She'd been out here too long. Her jaw ached from clenching through the fight and clenching through the replay on top of it. The chill had crept past her elbows, and her fingernails had carved defensive half-moons into the pad of her thumb.
She'd been twenty in that penthouse and she was twenty-three on this terrace, supposedly the exact same girl. The MAMA memory tasted warm and certain, unlike the wreckage of the last two hours.

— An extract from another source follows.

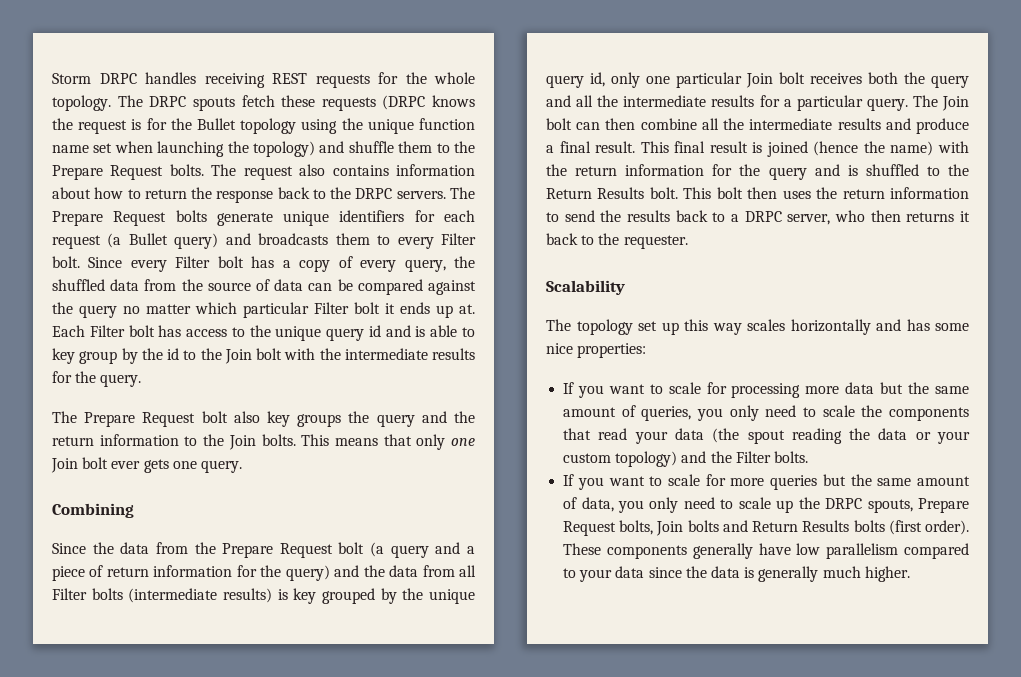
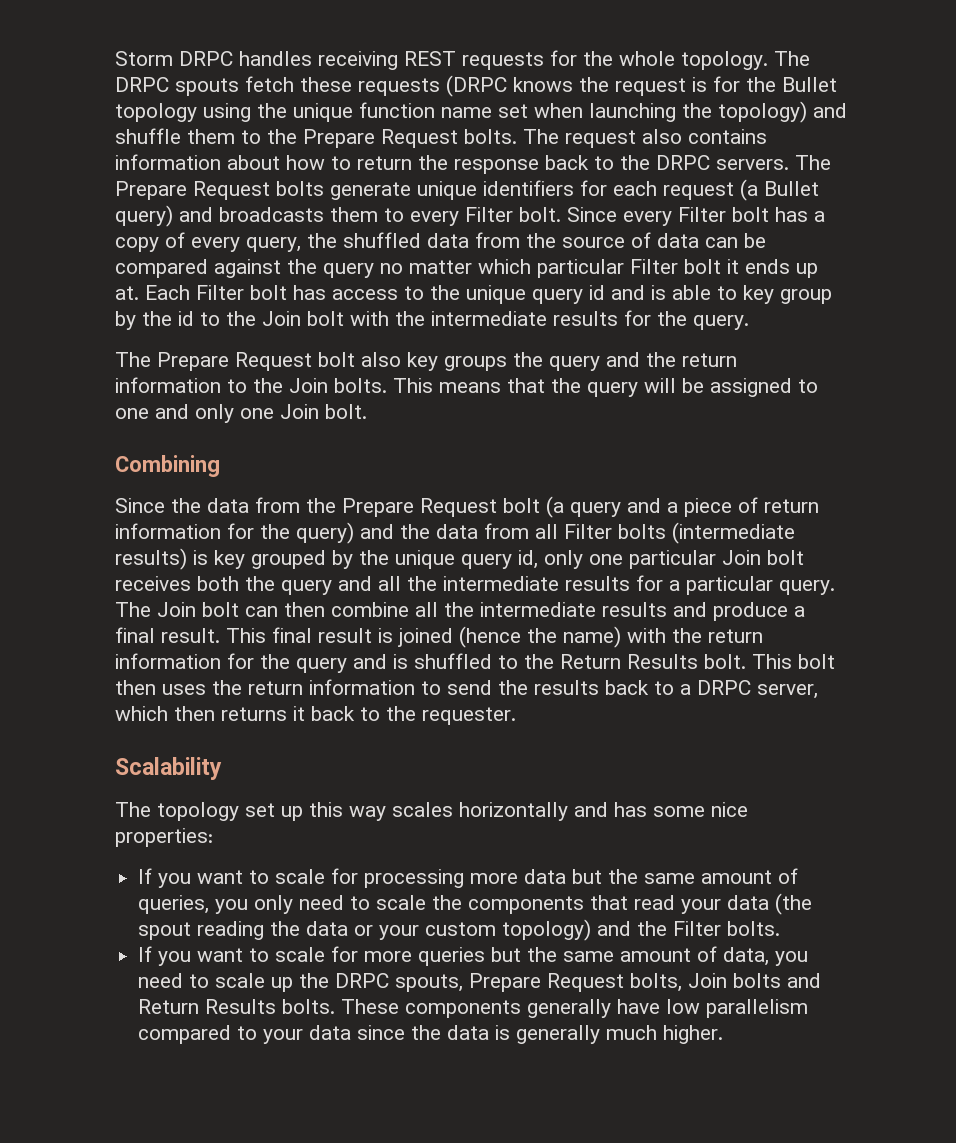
[416,434,475,450] [51,457,242,473] only one Join bolt ever gets one query. -> [551,378,818,397] [115,404,367,423] the query will be assigned to one and only one Join bolt.
[835,210,865,222] who -> [115,706,168,721] which
[649,497,679,513] only -> (809, 958) none
[853,520,969,535] bolts (first order). -> [282,999,336,1014] bolts.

Fuck Yeji and her quiet little "evolution". Fuck her sudden allergy to fun and her bullshit about needing to change, as if changing meant looking at Ryujin like she was a phase Yeji had outgrown. They built something together, the two of them, bunks to stages to every room they'd ever walked into as a unit, and Yeji was out here acting like she couldn't wait to go solo.
The kick drum agreed with her, her poor AirPods rattling their tiny guts out trying to slam a bass line built for stadium subwoofers directly into her skull. She dug the crescent deeper into her finger and stared at the dark.
The pool light was on, casting a teal glow upward through the surface that made the deck look exactly like the opening shot of the high-budget poolside porn Ryujin usually searched for on her phone at one in the morning. She looked back and suddenly Yeji was at the pool's edge, ruining the aesthetic. She had both arms wrapped around Minho from behind, her face buried so hard between his shoulder blades it looked like she was trying to hide inside him. Her fists were bunched tight in his shirt. Minho just stood there, making it easy, taking her weight with his broad back while his hands locked over her forearms. Ryujin couldn't hear the words over the distance, but she saw the tension, the ragged hitch of Yeji's shoulders as she spilled her guts directly into his spine.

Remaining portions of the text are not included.